§ Work to be completed:
Print out the data that follows exactly, character for character, apart from the pictures.

§ Edit tracking data:

★ ★ ★ ★ ★

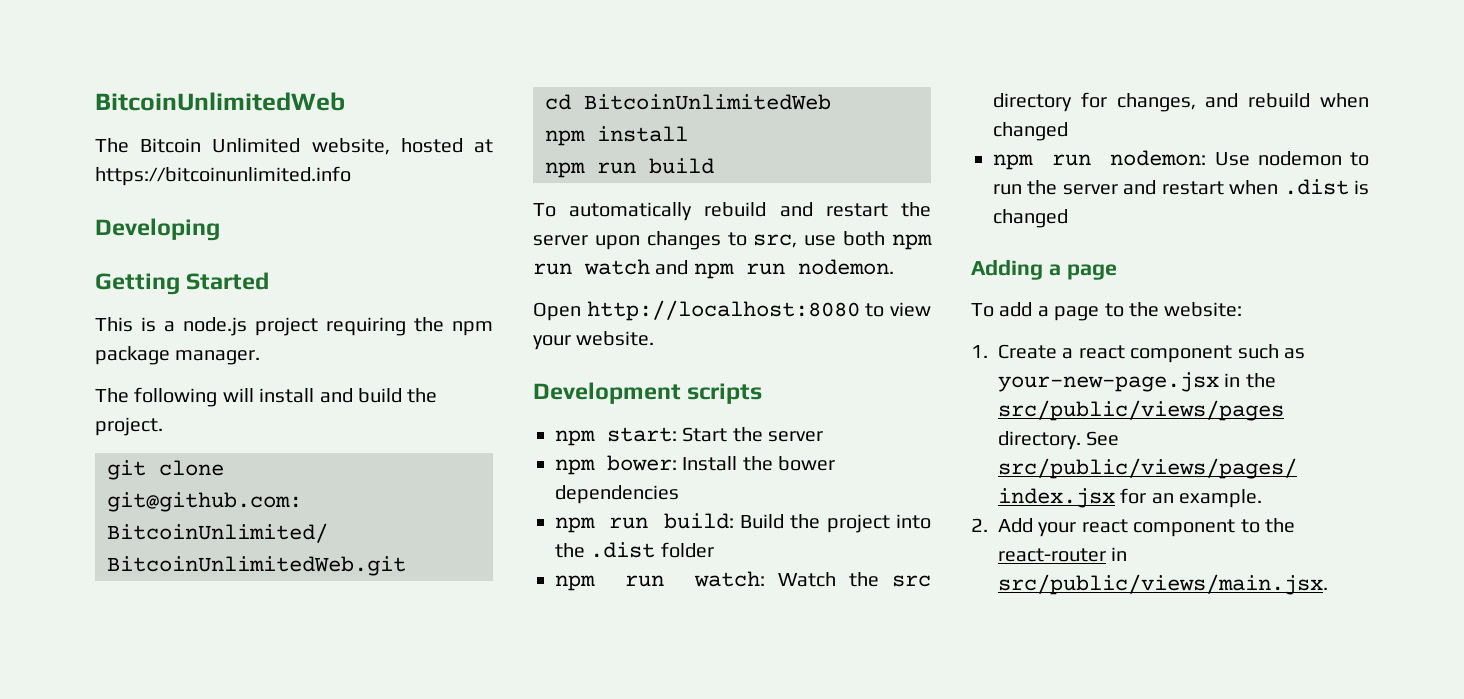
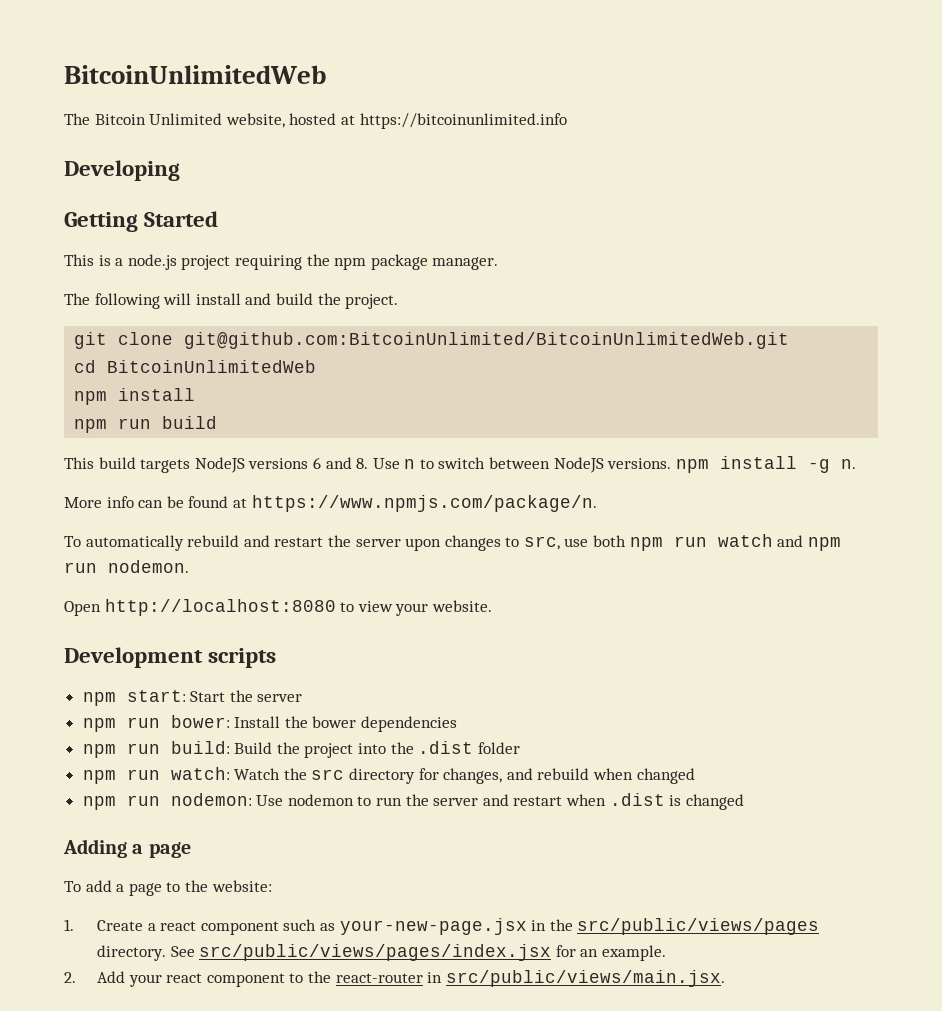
(714, 166) none -> [64,456,856,473] [64,495,597,512] // This build targets NodeJS versions 6 and 8. Use n to switch between NodeJS versions. npm install -g n. // More info can be found at https://www.npmjs.com/package/n.
(595, 467) none -> [126,717,160,728] run

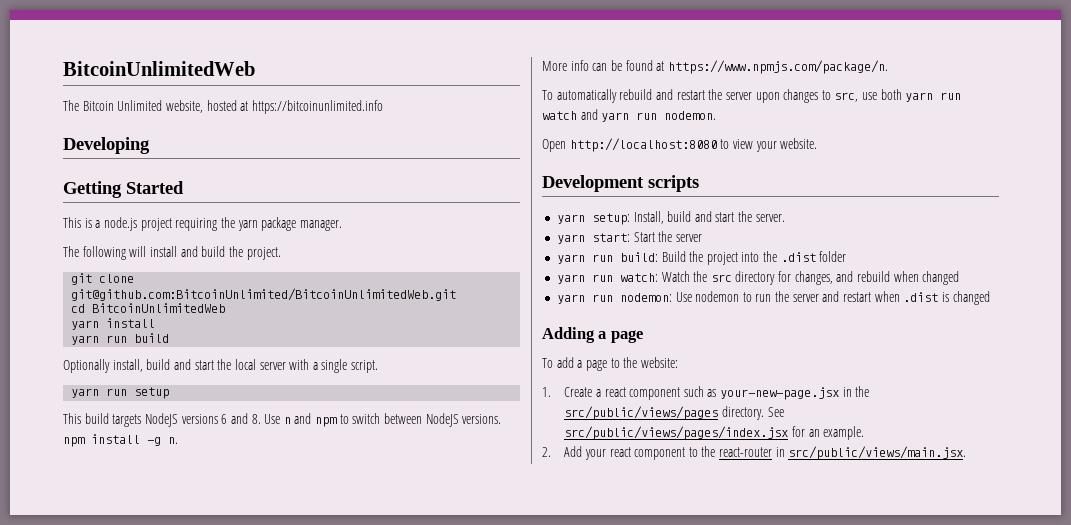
[334,257,367,270] npm -> [237,220,258,231] yarn
[74,391,108,405] npm -> [71,320,100,330] yarn
[74,419,108,433] npm -> [71,335,100,345] yarn
(218, 422) none -> [63,359,379,373] [71,387,170,399] // Optionally install, build and start the local server with a single script. // yarn run setup
(416, 464) none -> [294,413,338,427] and npm
[629,537,663,551] npm -> [905,92,934,102] yarn
[807,537,841,551] npm -> [601,112,630,122] yarn
[82,690,303,706] [82,715,458,732] [82,744,116,758] npm start: Start the server // npm run bower: Install the bower dependencies // npm -> [556,211,785,225] [556,231,702,244] [556,254,585,264] yarn setup: Install, build and start the server. // yarn start: Start the server // yarn
[82,770,116,784] npm -> [556,274,585,284] yarn
[82,796,116,810] npm -> [556,294,585,304] yarn

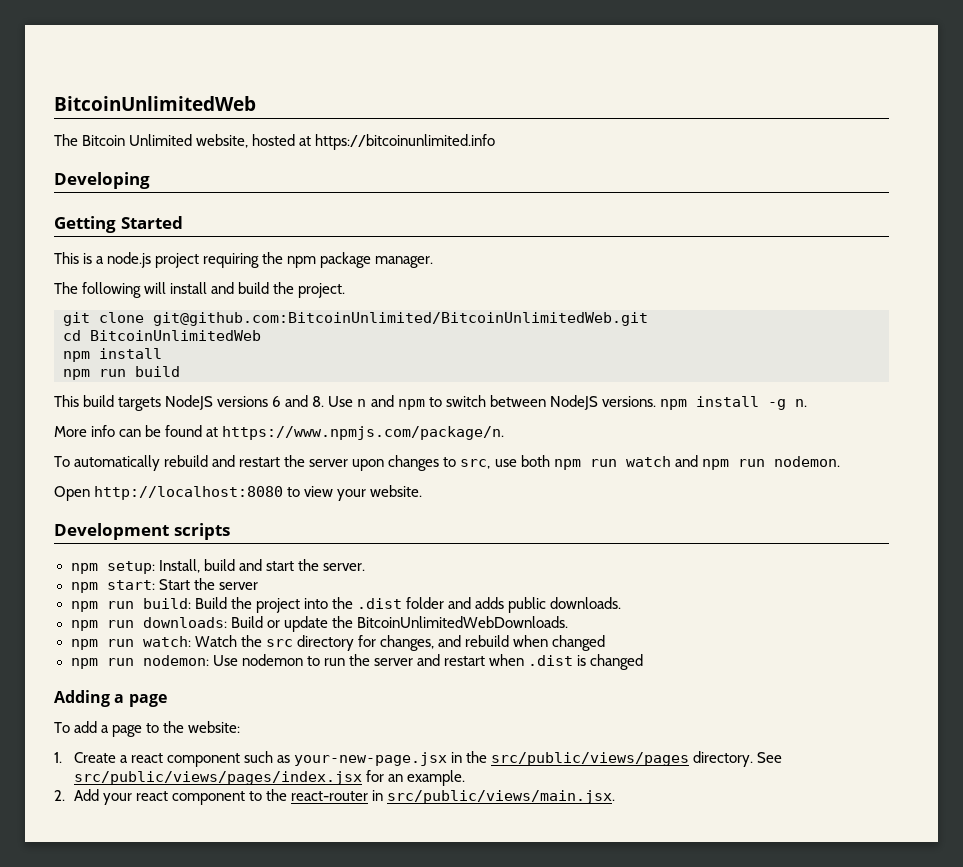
[237,220,258,231] yarn -> [287,256,317,268] npm
[71,320,100,330] yarn -> [63,351,90,362] npm
[71,335,100,345] yarn -> [63,369,90,380] npm
[63,359,379,373] [71,387,170,399] // Optionally install, build and start the local server with a single script. // yarn run setup -> (180, 371) none
[905,92,934,102] yarn -> [553,459,581,470] npm
[601,112,630,122] yarn -> [701,459,729,470] npm
[556,214,585,224] yarn -> [70,563,98,574] npm
[556,234,585,244] yarn -> [70,582,98,593] npm
[556,254,585,264] yarn -> [70,601,98,612] npm
[556,274,585,284] // yarn -> [447,597,622,613] [70,616,568,632] [70,639,98,650] and adds public downloads. // npm run downloads: Build or update the BitcoinUnlimitedWebDownloads. // npm
[556,294,585,304] yarn -> [70,658,98,669] npm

★ ★ ★ ★ ★

§ Solved problem:
(714, 166) none -> [64,456,856,473] [64,495,597,512] // This build targets NodeJS versions 6 and 8. Use n to switch between NodeJS versions. npm install -g n. // More info can be found at https://www.npmjs.com/package/n.
(595, 467) none -> [126,717,160,728] run

[334,257,367,270] npm -> [237,220,258,231] yarn
[74,391,108,405] npm -> [71,320,100,330] yarn
[74,419,108,433] npm -> [71,335,100,345] yarn
(218, 422) none -> [63,359,379,373] [71,387,170,399] // Optionally install, build and start the local server with a single script. // yarn run setup
(416, 464) none -> [294,413,338,427] and npm
[629,537,663,551] npm -> [905,92,934,102] yarn
[807,537,841,551] npm -> [601,112,630,122] yarn
[82,690,303,706] [82,715,458,732] [82,744,116,758] npm start: Start the server // npm run bower: Install the bower dependencies // npm -> [556,211,785,225] [556,231,702,244] [556,254,585,264] yarn setup: Install, build and start the server. // yarn start: Start the server // yarn
[82,770,116,784] npm -> [556,274,585,284] yarn
[82,796,116,810] npm -> [556,294,585,304] yarn

[237,220,258,231] yarn -> [287,256,317,268] npm
[71,320,100,330] yarn -> [63,351,90,362] npm
[71,335,100,345] yarn -> [63,369,90,380] npm
[63,359,379,373] [71,387,170,399] // Optionally install, build and start the local server with a single script. // yarn run setup -> (180, 371) none
[905,92,934,102] yarn -> [553,459,581,470] npm
[601,112,630,122] yarn -> [701,459,729,470] npm
[556,214,585,224] yarn -> [70,563,98,574] npm
[556,234,585,244] yarn -> [70,582,98,593] npm
[556,254,585,264] yarn -> [70,601,98,612] npm
[556,274,585,284] // yarn -> [447,597,622,613] [70,616,568,632] [70,639,98,650] and adds public downloads. // npm run downloads: Build or update the BitcoinUnlimitedWebDownloads. // npm
[556,294,585,304] yarn -> [70,658,98,669] npm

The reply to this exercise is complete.